§ **TASK OBJECTIVE**
Both the line below containing "Cohiba Red Dot" and the line containing "total: 2407.81 -> 1748.94", along with every line between them, should be repeated exactly; no other line belongs in the answer.
============
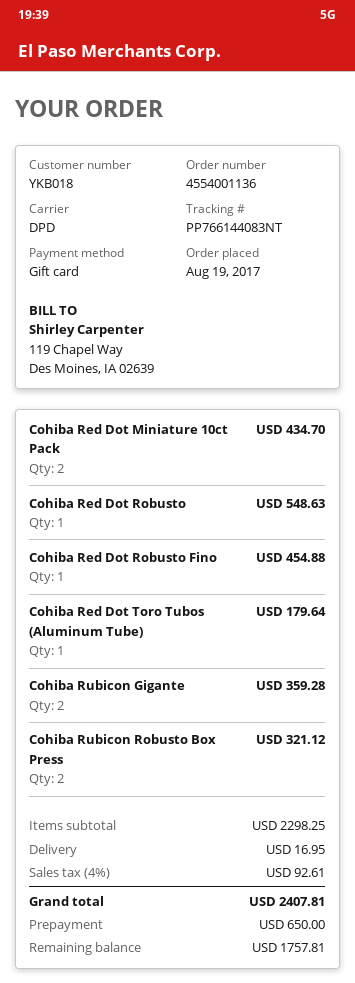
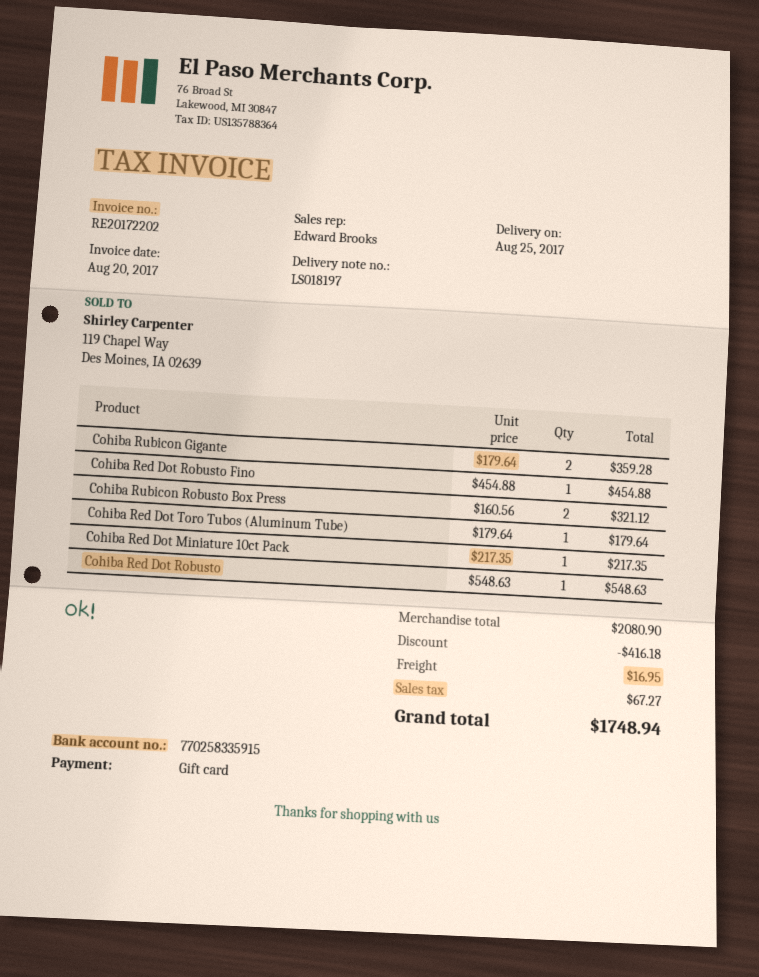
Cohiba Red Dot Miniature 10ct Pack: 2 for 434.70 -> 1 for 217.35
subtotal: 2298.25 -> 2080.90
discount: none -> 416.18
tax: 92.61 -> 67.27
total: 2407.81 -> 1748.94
============
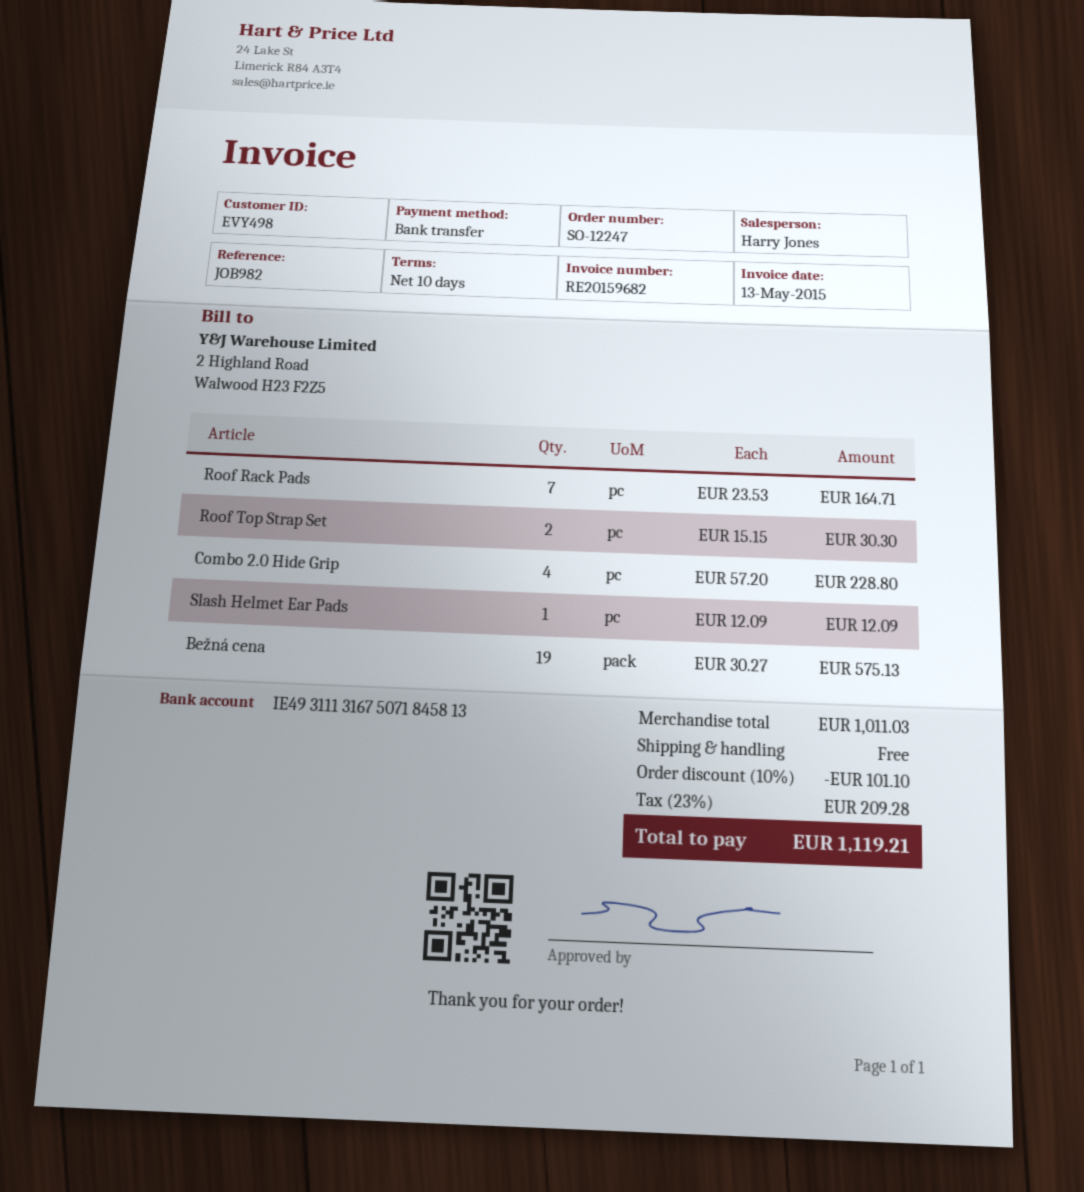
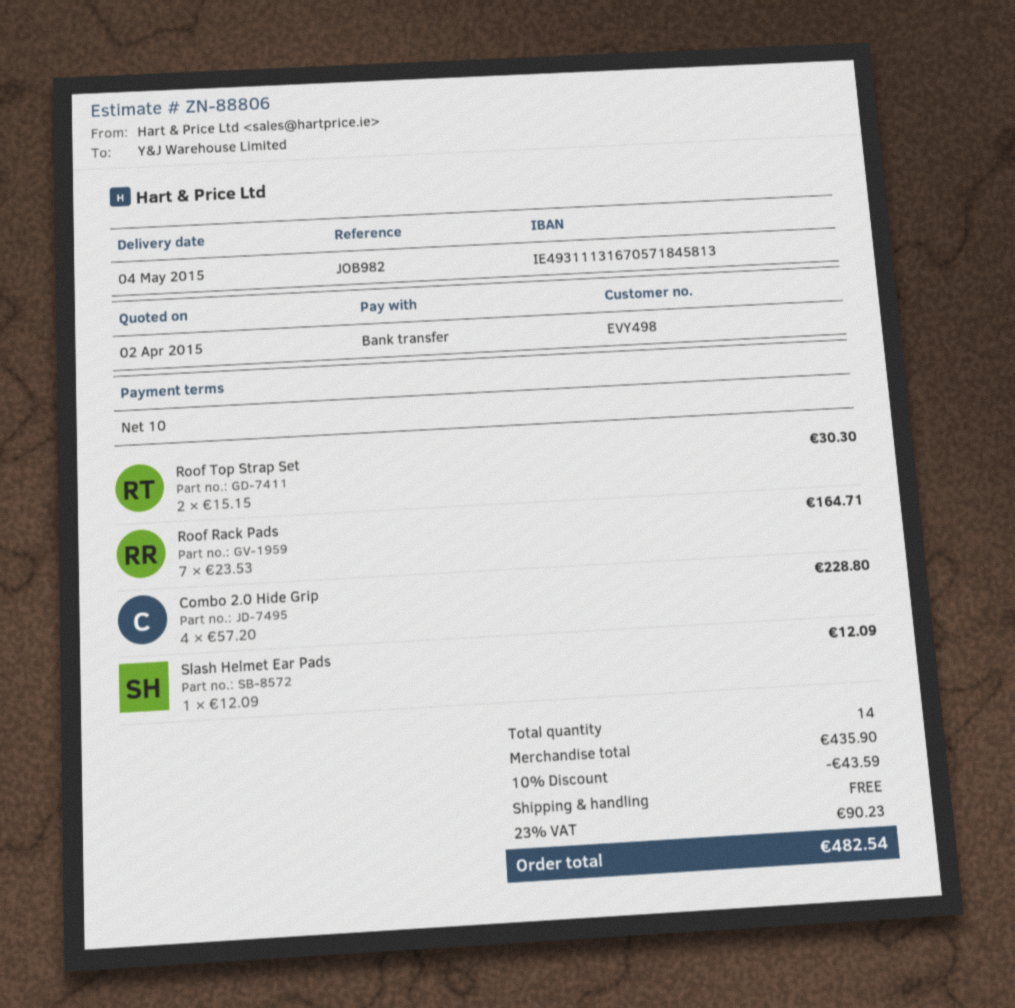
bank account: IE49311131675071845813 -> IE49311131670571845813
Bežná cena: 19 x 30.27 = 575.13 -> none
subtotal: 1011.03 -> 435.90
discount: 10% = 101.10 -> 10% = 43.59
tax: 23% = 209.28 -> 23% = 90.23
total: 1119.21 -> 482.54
============
§ **RESULT OF THIS EXERCISE**
Cohiba Red Dot Miniature 10ct Pack: 2 for 434.70 -> 1 for 217.35
subtotal: 2298.25 -> 2080.90
discount: none -> 416.18
tax: 92.61 -> 67.27
total: 2407.81 -> 1748.94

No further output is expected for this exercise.